I read this graphic novel, along with Persepolis, because I'd read that both books had been challenged by parents when it had been assigned in school to their children. I think I'd read that Persepolis was objectionable to some parents because it had swear words (an objection that has also been raised about Huckleberry Finn). I didn't notice any swear words; they may well have been there but I didn't notice them. Of course, I read Borstal Boy when I was 13. I found Borstal Boy difficult to read: there's a lot of Cockney rhyming slang: china is mate (china plate), fag-ends were cigarette butts, and screws is what the warders were called. I think someone who's read Borstal Boy is not going to be too intimidated by Persepolis, which is a sweet, funny book. In fact, I read John Hersey's Hiroshima the same year.
Maus is a wonderful book. It's mostly about Vladek, Art Spiegelman's father, who survived Auschwitz.

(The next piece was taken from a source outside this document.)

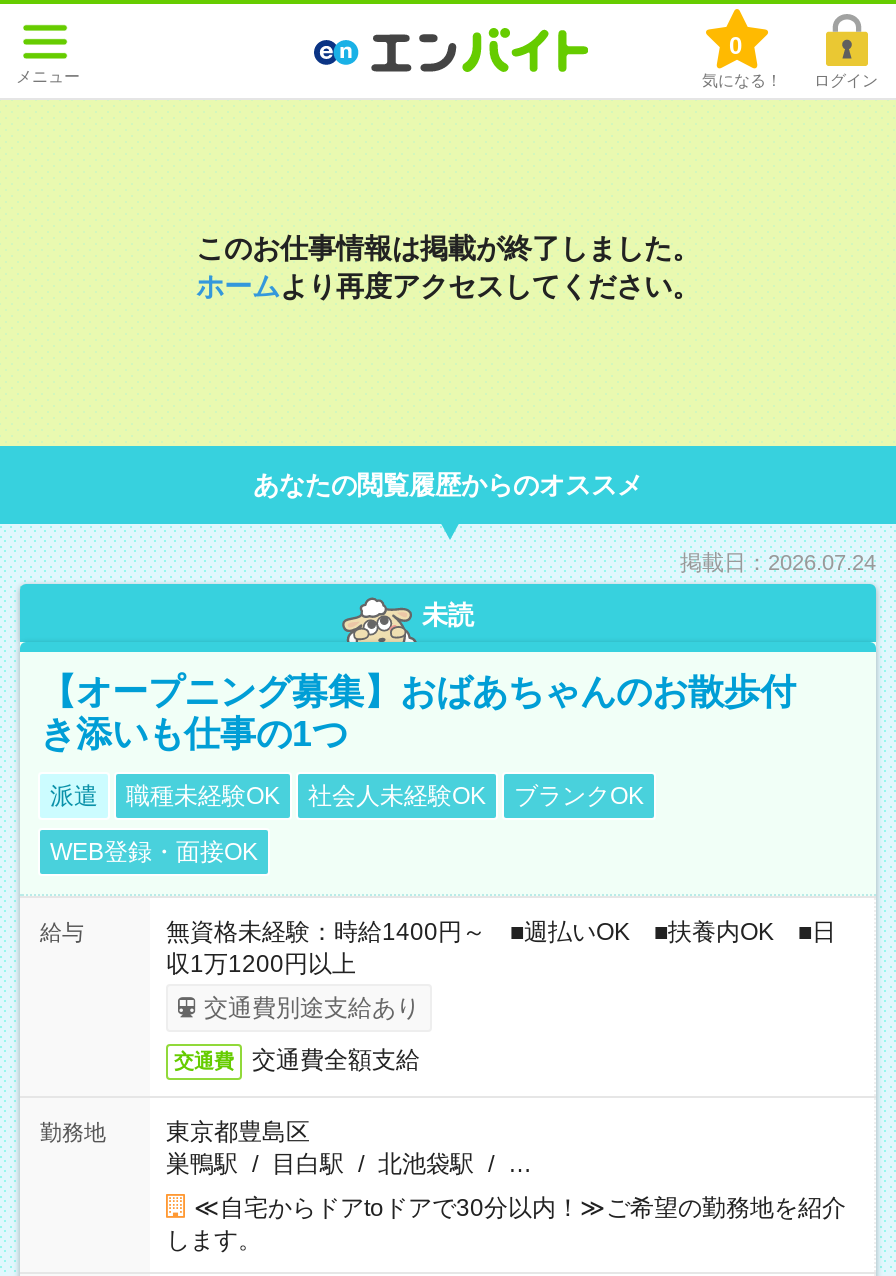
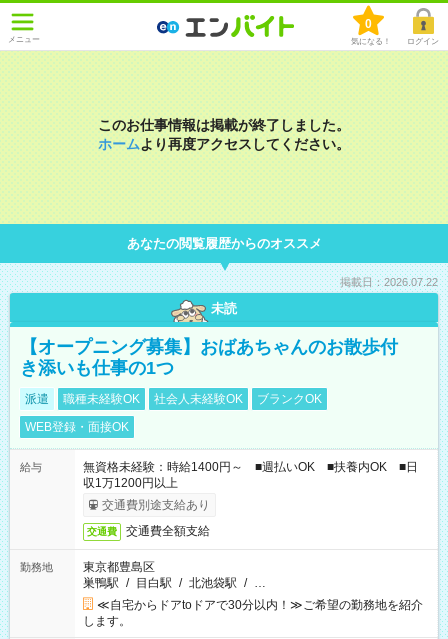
- 掲載日：2026.07.24
+ 掲載日：2026.07.22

There's a scene (I remember it all only inexactly) where his family is going through selection, and his father is spared because he's personally known by the man making the selection, but his daughter (Vladek's sister) and her children are selected, and Vladek's father climbs over the fence so that he can be with his daughter and her children, thus sealing his own fate. In the second volume, Spiegelman's character speculates that his father, who showed tremendous ingenuity in Auschwitz and even managed to smuggle food to his wife in Birkenau, "survived" Auschwitz and in so many ways was lucky (his brother survived, his wife survived, he was able to do jobs for the Polish and German guards that got him extra rations) but whose mental health suffered because of the trauma he experienced.
When I think about parents wanting to protect their children from the vicarious, empathic pain they may suffer from Persepolis or Maus, I feel sympathetic. I personally think that it's a shame, however, because I think the way that these books engage empathy is terrifically valuable because adult life is full of situations where competing values need to be evaluated. In short, if reading these books cause sorrow (and Persepolis, though it is challenging in some ways, is funny and engaging), I also think that they have great value.